Details, pleaseMonday, April 15th, 2013 by Gene Golovchinsky
At a PARC Forum a few years ago, I heard Marissa Mayer mention the work they did at Google to pick just the right shade of blue for link anchors to maximize click-through rates. It was an interesting, if somewhat bizarre, finding that shed more light on Google’s cognitive processes than on human ones. I suppose this stuff only really matters when you’re operating at Google scale, but normally the effect, even if statistically-significant, is practically meaningless. But I digress.

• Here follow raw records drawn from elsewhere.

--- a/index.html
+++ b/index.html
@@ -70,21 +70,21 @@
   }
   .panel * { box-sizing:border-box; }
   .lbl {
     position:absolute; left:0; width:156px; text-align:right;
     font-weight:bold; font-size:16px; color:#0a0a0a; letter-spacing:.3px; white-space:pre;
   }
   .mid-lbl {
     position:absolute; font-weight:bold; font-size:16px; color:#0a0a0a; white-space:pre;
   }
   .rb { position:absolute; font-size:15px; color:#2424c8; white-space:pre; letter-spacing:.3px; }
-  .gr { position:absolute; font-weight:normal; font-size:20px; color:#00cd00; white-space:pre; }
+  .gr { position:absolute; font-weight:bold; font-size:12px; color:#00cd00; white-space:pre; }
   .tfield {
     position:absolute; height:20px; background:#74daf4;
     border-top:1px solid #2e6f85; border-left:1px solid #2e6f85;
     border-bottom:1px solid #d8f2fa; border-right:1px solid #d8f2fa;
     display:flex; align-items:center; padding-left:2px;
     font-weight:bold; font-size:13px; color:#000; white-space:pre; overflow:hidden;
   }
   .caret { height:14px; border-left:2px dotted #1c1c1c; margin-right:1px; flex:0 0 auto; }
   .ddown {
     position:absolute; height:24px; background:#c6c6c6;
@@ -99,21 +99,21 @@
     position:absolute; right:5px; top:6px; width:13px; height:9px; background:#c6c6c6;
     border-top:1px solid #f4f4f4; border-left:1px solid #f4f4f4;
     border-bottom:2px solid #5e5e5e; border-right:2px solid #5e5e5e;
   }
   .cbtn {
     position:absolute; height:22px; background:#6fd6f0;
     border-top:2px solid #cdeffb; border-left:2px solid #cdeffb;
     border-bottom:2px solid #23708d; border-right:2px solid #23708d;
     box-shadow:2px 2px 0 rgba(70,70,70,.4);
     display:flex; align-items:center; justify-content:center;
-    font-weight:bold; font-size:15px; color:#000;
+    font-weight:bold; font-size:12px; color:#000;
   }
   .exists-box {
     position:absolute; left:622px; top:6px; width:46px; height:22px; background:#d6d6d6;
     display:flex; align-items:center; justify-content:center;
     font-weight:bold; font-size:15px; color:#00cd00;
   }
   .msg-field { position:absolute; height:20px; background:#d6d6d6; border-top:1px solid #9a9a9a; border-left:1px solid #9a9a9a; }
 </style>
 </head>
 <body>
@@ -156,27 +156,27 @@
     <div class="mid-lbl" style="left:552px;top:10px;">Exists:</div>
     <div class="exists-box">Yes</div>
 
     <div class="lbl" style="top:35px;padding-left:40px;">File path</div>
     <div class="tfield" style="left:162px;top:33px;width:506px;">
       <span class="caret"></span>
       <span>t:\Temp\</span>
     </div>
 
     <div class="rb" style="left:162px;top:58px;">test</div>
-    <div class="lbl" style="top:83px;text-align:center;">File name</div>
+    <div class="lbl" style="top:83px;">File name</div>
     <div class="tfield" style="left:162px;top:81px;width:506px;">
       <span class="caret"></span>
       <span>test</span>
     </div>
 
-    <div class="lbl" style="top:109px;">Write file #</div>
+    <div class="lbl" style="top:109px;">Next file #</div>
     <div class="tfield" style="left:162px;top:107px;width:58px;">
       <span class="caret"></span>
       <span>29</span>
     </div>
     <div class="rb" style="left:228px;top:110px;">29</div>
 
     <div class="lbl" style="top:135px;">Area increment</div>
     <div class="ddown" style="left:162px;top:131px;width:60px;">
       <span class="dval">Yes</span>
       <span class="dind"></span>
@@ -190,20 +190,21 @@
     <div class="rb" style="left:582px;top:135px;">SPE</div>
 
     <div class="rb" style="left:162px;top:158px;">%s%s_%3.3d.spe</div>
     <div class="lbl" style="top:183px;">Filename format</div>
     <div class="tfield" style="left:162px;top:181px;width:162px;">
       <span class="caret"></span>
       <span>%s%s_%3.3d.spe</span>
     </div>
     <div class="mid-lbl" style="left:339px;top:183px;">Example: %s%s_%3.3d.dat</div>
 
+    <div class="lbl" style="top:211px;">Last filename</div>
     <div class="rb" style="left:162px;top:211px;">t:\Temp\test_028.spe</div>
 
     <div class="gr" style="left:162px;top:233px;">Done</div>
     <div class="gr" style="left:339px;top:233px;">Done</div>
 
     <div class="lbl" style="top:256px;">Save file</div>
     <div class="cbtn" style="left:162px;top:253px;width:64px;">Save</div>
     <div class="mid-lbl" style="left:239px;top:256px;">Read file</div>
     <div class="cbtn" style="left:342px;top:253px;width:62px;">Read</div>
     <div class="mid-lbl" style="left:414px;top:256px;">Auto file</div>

I am writing a paper in which I would like to cite this work. Where do I find it? I tried a few obvious searches in the ACM DL and found nothing. I searched in Google Scholar, and I believe I found a book chapter that cited a Guardian article from 2009, which mentioned this work. But that was last night, and today I cannot re-find that book chapter, either by searching or by examining my browsing history. The Guardian article is still open in a tab, so I am pretty sure I didn’t dream up the episode, but it is somewhat disconcerting that I cannot retrace my steps.
I then resorted to tweeting out the question. So far, it’s been re-tweeted twice, but nobody has responded with any clues to follow up.
I feel like that proverbial programmer:
Once there was a programmer who had a problem that he thought he could solve with recursion. Now he had two problems.
Not only am no closer to discovering a suitably-documented description of Google’s experiments, but also I am at a loss about why I cannot re-find that book chapter.